RALEIGH — Your chances of encountering a bear in North Carolina are as great as they’ve ever been.
Black bears once were found anywhere there were forests in North Carolina, which is to say nearly across the entire state. Their numbers began to decline in the early 1900s, because of hunting and loss of habitat and sources of food; by the 1970s bears were found only in the most remote areas of the mountains or in swampy places on the coastal plain.
Today, bears are found in 60% of North Carolina’s land area and sightings in the Piedmont become more common every year. That’s especially true in May, June and July, when young bears strike out on their own, looking for a new home.
Bears have been sighted in places such as North Raleigh and Garner in recent years. In early April, a tow truck driver posted photos of a bear that had been hit by an SUV on the Durham Freeway near Research Triangle Park. Some bears are quite comfortable in urban areas; just ask residents of Asheville, where encounters with bears have become common.
There are an estimated 20,000 black bears in North Carolina, according to state Wildlife Resources Commission biologist Ashley Hobbs, up from a few hundred in the 1970s. Of course, there are more humans as well — more than 10.6 million state residents at last estimate — so it’s not surprising that people and bears are meeting up more often.
Bear biologists at the Wildlife Resources Commission and its counterparts in other southeastern states have created a website called BearWise to help people live responsibly with bears. Here’s some advice on peacefully coexisting with the bruins in our midst:
If you’re hiking in the woods, keep an eye out for bears. If you’re passing through heavy brush, make noise so a bear knows you’re coming and won’t get startled. When hiking in a group, stick together and keep kids close.
Keep your dog on a leash. You may have enough sense not to startle or run after a bear, but your dog probably doesn’t. Don’t let your dog pick a fight for you.
Keep your distance. Black bears are generally shy and try to avoid people. But they will defend themselves and their cubs if you get too close.
If a bear wanders into your yard or campsite, give it room and a route to leave by. Don’t corner it. If you want it to move on, make some noise or shout from a safe distance. The bear should get the message.

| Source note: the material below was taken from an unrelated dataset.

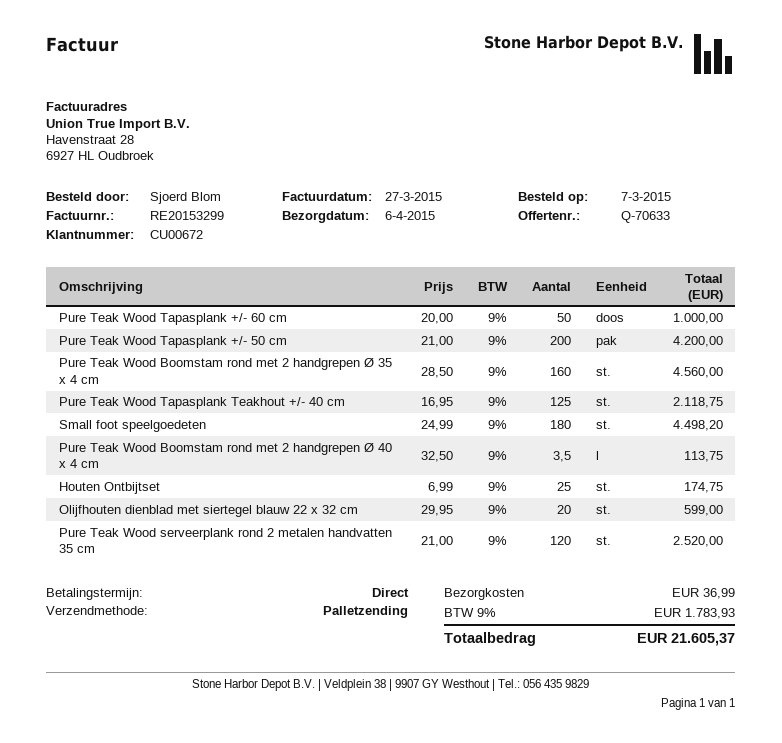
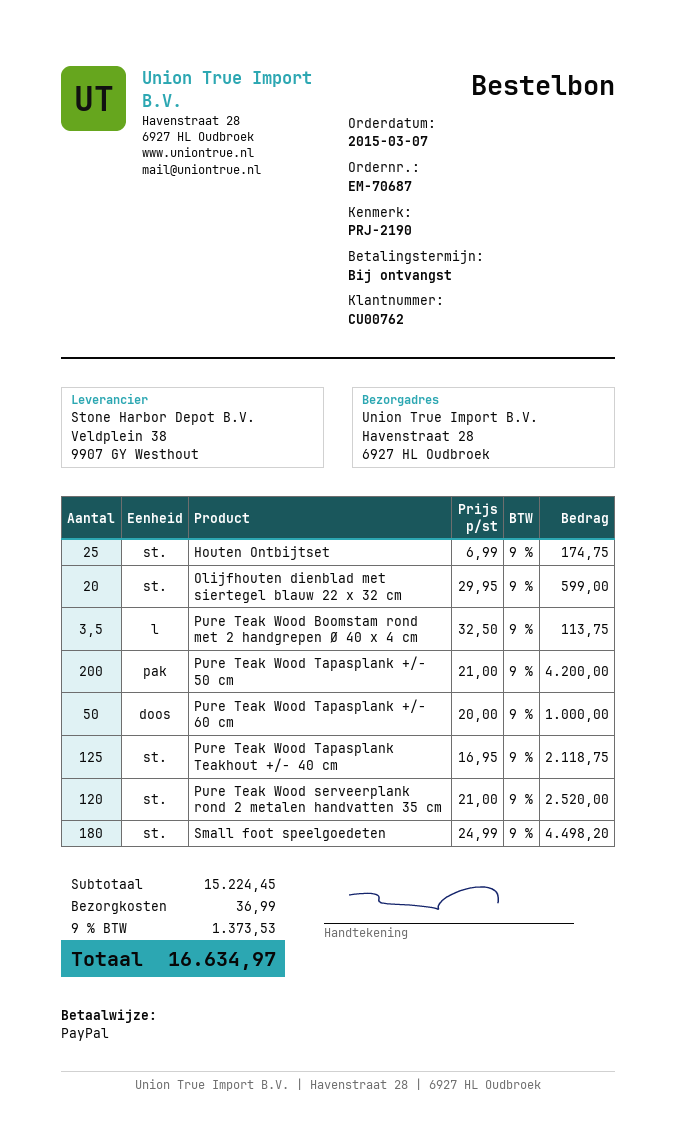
customer number: CU00672 -> CU00762
Pure Teak Wood Boomstam rond met 2 handgrepen Ø 35 x 4 cm: 160 x 28.50 = 4560.00 -> none
tax: 9% = 1783.93 -> 9% = 1373.53
total: 21605.37 -> 16634.97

If you encounter a bear in the woods, don’t panic. And don’t run; that may prompt the bear to chase you. Simply stand still or, if the bear has noticed you, move away quietly.
If a bear does approach, stand your ground. Again, don’t run. Make yourself appear big and menacing by lifting your arms and your jacket and shout. (The BearWise biologists suggest shouting “Hey, bear,” but it probably doesn’t matter what you say, only that it’s loud and lets the bear know you mean business.)
In the unlikely event of a black bear attack, spray the animal with bear spray, if you have it, or fight back with whatever you’ve got. Do not play dead.
Don’t feed bears, intentionally or otherwise. Feeding bears will help them feel comfortable and bring them back for more. Bears are attracted by food and what smells like food, including garbage, recycling and compost. Keep garbage and recycling in cans or containers with secure lids and store them inside if possible.
When camping, don’t store food in your tent. Lock it in your car, with the windows closed, or keep it in a bear-resistant container or hung in a tree 100 yards from where you’re sleeping.
Take down bird feeders and don’t feed pets outdoors when bears are active. Bird food and leftover kibble will attract bears. Birdseed and hummingbird solution in particular are high in calories that bears crave.
Clean and put away your grill. The greasy bits left on a grill and in the drip tray will lure bears. Remove what you can and store the grill where a bear can’t get at it.